Exeleon Magazine

Selling in the Big Leagues: An Interview With Laird Comber, Canadian Sales Executive

Laird Comber

Laird Comber has led sales initiatives for some of Canada’s most recognizable corporate names, including Grainger, Tenaquip, Vallen, Source Atlantic, Wesco/Hazmasters, MSC, Cintas, Motion, Bunzl, Fastenal, SPI, Whitecap and Linde.

He routinely meets aggressive sales targets with a sales strategy that focuses intently on people — the customer, the client and his colleagues.

Laird Comber’s professional insights are highly valued. But they are also intriguing to a wider audience, as they center on a keen understanding of human psychology, team building and organizational leadership.

We reviewed many of these topics in our recent interview with the Canadian sales executive, a conversation partially reprinted below.

Q: Is there a “secret sauce” when it comes to becoming a top salesperson?

Laird Comber: Speaking metaphorically, there is a recipe, but there is very little about it that could be considered secret. Thousands of how-to sales books and seminars have laid out the blueprint for sales success. Granted, most sales people start with generous measures of innate talent. At the very least they are extroverted and people-focused. But there are some really notable exceptions to this rule.

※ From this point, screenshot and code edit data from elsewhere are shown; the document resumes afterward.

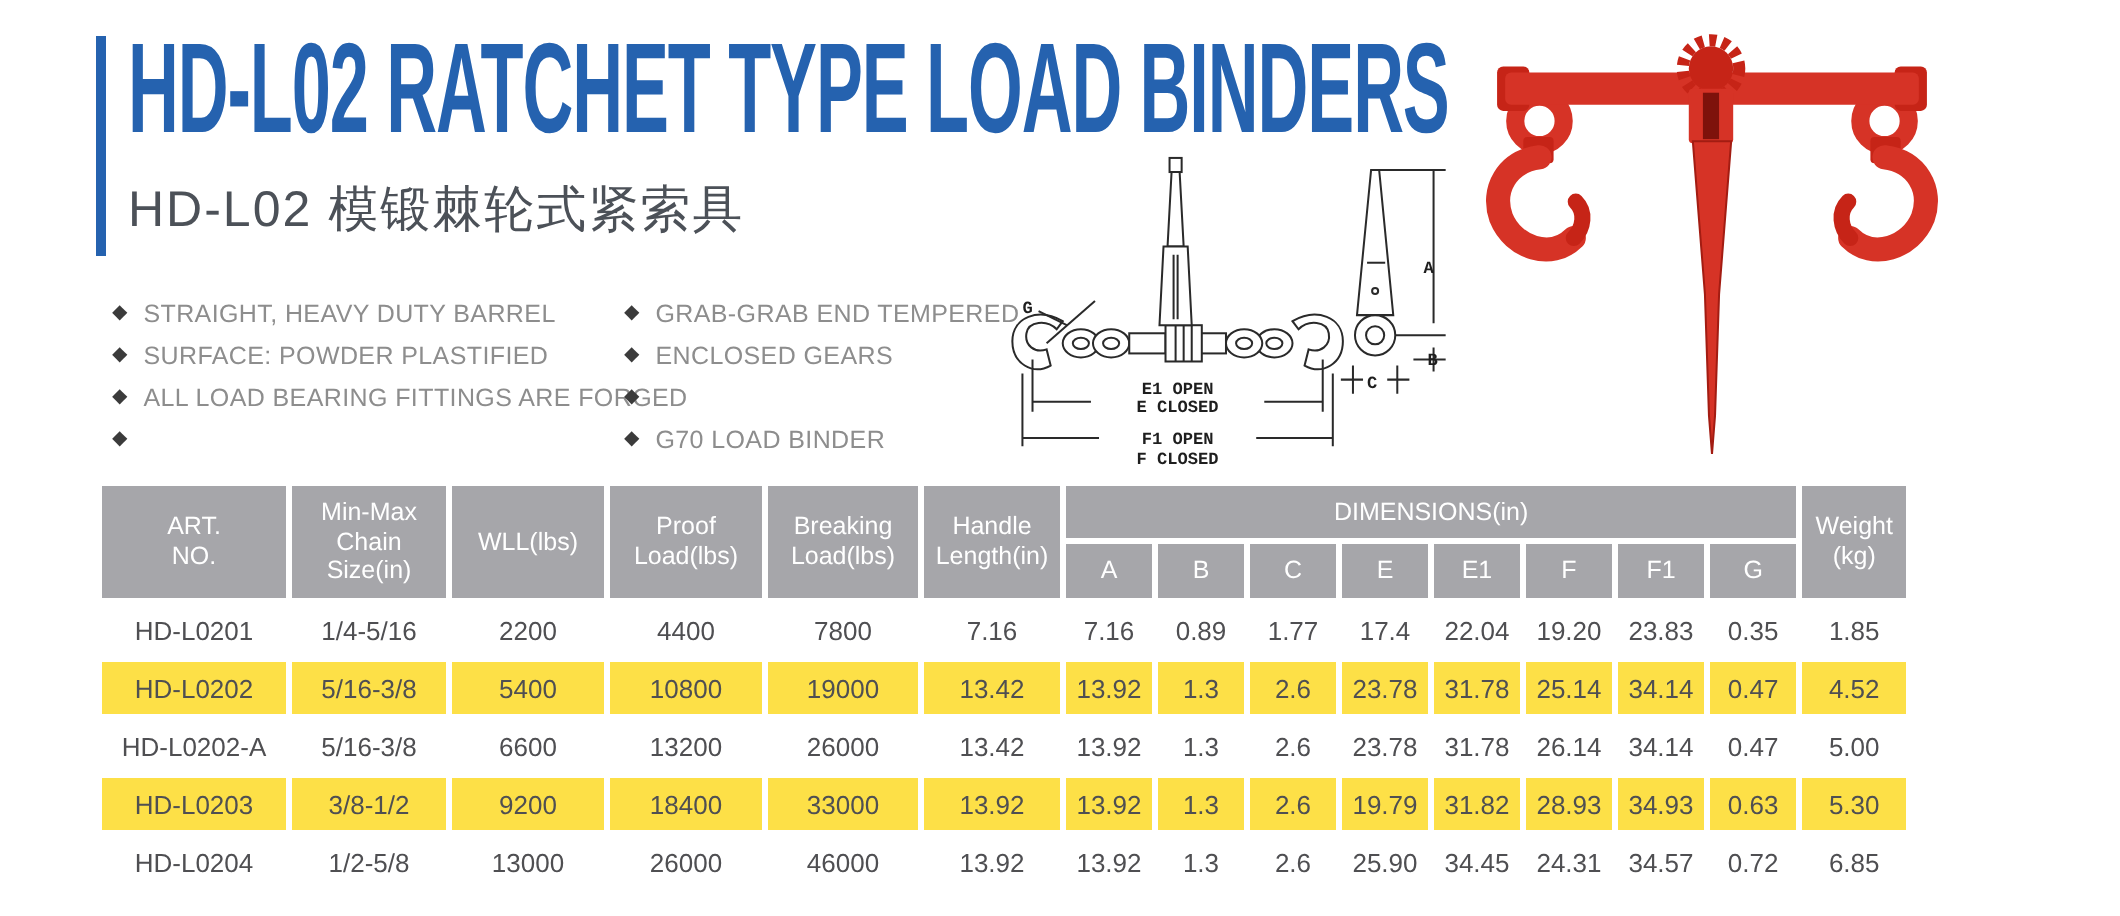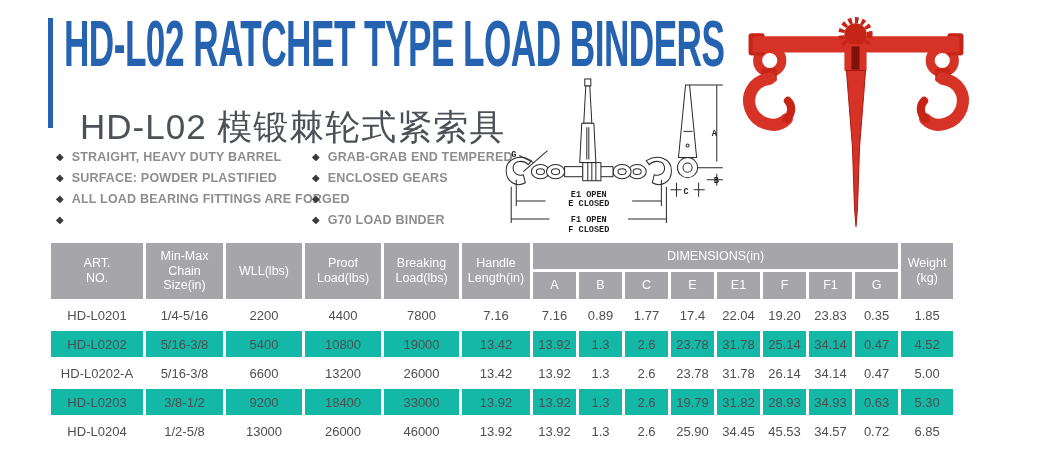--- a/index.html
+++ b/index.html
@@ -15,8 +15,8 @@
     letter-spacing:-1px;transform:scaleX(0.55);transform-origin:left top;
   }
   .subtitle{
-    position:absolute;left:64px;top:88px;margin:16px;white-space:nowrap;
-    font-size:35px;font-weight:normal;color:#4c5158;letter-spacing:1px;
+    position:absolute;left:64px;top:88px;margin:0;white-space:nowrap;
+    font-size:25px;font-weight:normal;color:#4c5158;letter-spacing:1px;
   }
   
   .features{position:absolute;left:56px;top:146px;width:560px;}

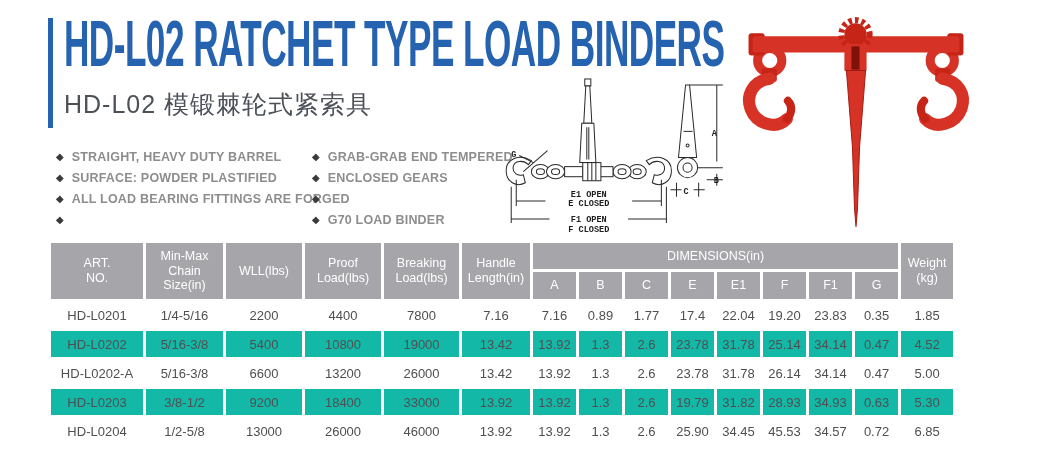--- a/index.html
+++ b/index.html
@@ -25,7 +25,7 @@
   .features ul.colR{left:256px;}
   .features li{display:flex;align-items:center;height:21px;white-space:nowrap;}
   .diamond{font-size:10px;color:#3b3b3b;margin-right:8px;line-height:1;}
-  .ftxt{font-size:12.5px;color:#8d8d8d;letter-spacing:0.2px;font-weight:bold;}
+  .ftxt{font-size:12.5px;color:#8d8d8d;letter-spacing:0.2px;}
   
   .diagram{position:absolute;left:483px;top:60px;width:262px;height:178px;}
   .diagram svg{display:block;}

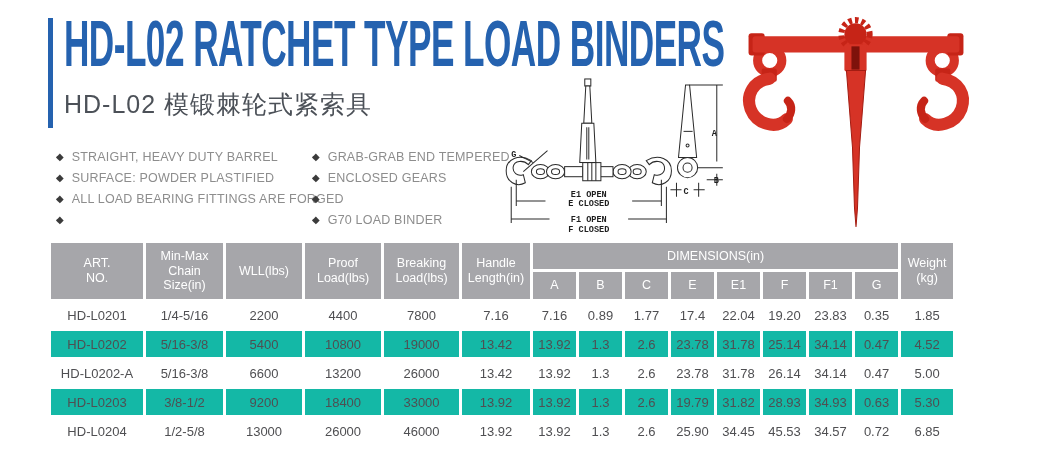--- a/index.html
+++ b/index.html
@@ -47,7 +47,7 @@
   table.spec thead tr.r1 th{height:22px;}
   table.spec thead tr.r2 th{height:23px;}
   table.spec td{height:26px;font-size:13px;color:#4f4f52;padding:0 2px;background:#ffffff;}
-  table.spec tr.stripe td{background:#14b8a6;}
+  table.spec tr.stripe td{background:#fde047;}
 </style>
 </head>
 <body>

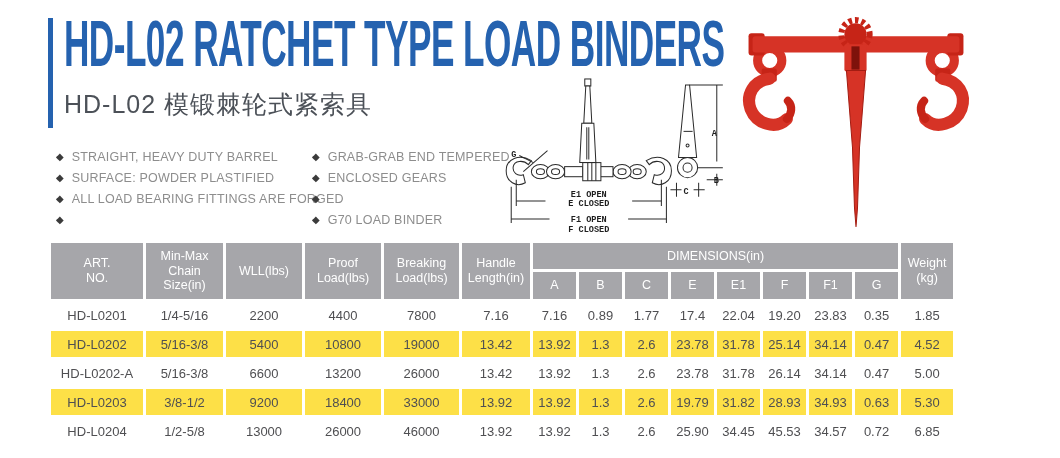--- a/index.html
+++ b/index.html
@@ -289,7 +289,7 @@
         <td>2.6</td>
         <td>25.90</td>
         <td>34.45</td>
-        <td>45.53</td>
+        <td>24.31</td>
         <td>34.57</td>
         <td>0.72</td>
         <td>6.85</td>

Beyond talent, clear communication is key. You need written and spoken communications skills to build relationships and assume leadership roles. And of course you can’t sell any product or service without clearly conveying benefits to customers and being alert to the cues that reveal what may be holding them back from agreeing to the sale.

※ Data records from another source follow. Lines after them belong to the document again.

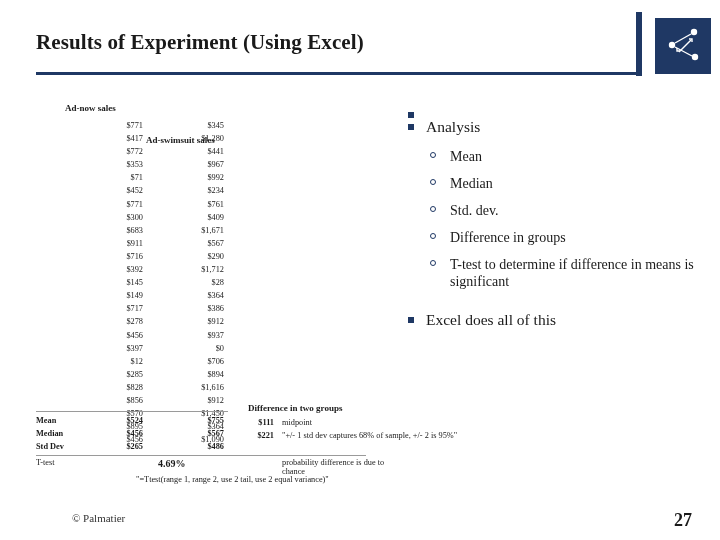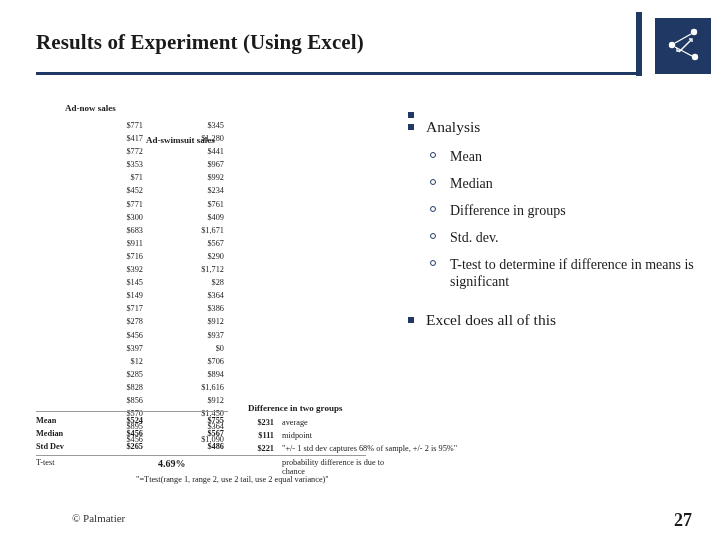--- a/index.html
+++ b/index.html
@@ -353,11 +353,11 @@
   </div>
   <div class="b2">
     <span class="circ"></span>
+    <span>Std. dev.</span>
+  </div>
+  <div class="b2">
+    <span class="circ"></span>
     <span>Difference in groups</span>
-  </div>
-  <div class="b2">
-    <span class="circ"></span>
-    <span>Std. dev.</span>
   </div>
   <div class="b2" style="margin-bottom:20px;">
     <span class="circ"></span>

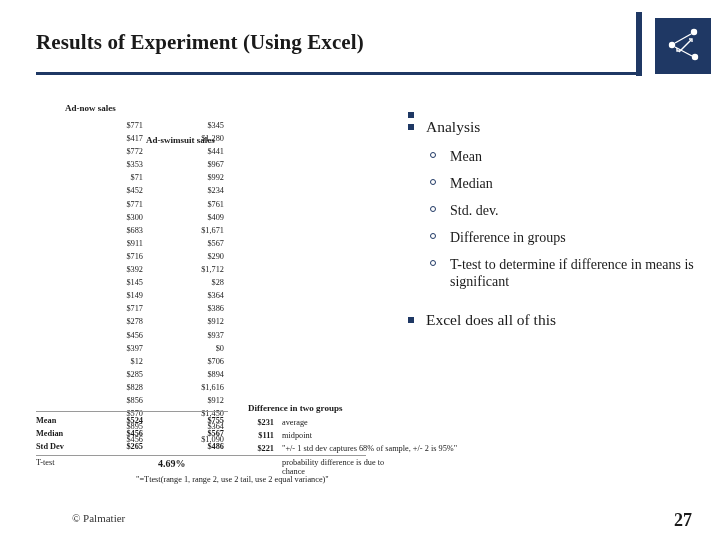--- a/index.html
+++ b/index.html
@@ -311,10 +311,6 @@
   <div class="diff-header">Difference in two groups</div>
   <div class="diff-rows">
     <div class="row">
-      <span class="amt">$231</span>
-      <span class="desc">average</span>
-    </div>
-    <div class="row">
       <span class="amt">$111</span>
       <span class="desc">midpoint</span>
     </div>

In addition to clear communication, you need drive, ambition and a strong work ethic to succeed in sales. It’s not a job where you sit at a desk, waiting for someone to drop a file in your in-box. Taken together, I describe the ideal recipe for top-of-your-game sales as: persistency, consistency and resiliency, along with self-motivation.

Q: How do you define leadership in the context of a sales team?

Laird Comber: When you are entrusted to lead a team, you must lay the groundwork by setting clear goals and expectations for each team member, as well as yourself.

Building trust is also essential, because trust is what allows you to avoid micromanagement. When you trust the people you have chosen for your team, you can give them latitude to take responsibility and pursue goals with flexibility. When they make their own decisions, they take ownership, and at the end of the day will be accountable.

With this type of leadership model it is also important to lead by example. Because you’re not leading by issuing orders and directives, you need another way to motivate your team members. The best way to motivate people is to inspire them; and people will only be inspired by those they believe have integrity.

Q: How do you manage to be successful in negotiations?

Laird Comber: In sales, almost everything is a negotiation. It’s a give-and-take, and once again we see that trust is a vital part of the equation. Negotiations in which each side is suspicious aren’t very productive, and whatever deal is reached is very likely to unravel at some point.

When you establish a trusting relationship, the customer is willing to take leaps of faith with you. They are more likely to be persuaded into overcoming their fears, setting aside their doubts. Part of keeping this trust is resisting the temptation to get greedy. A good negotiator understands that the best deal is a win-win outcome, one in which each side is not only satisfied, but each may actually believe they got the better end of the deal. That type of satisfied customer goes by another name: Repeat customer.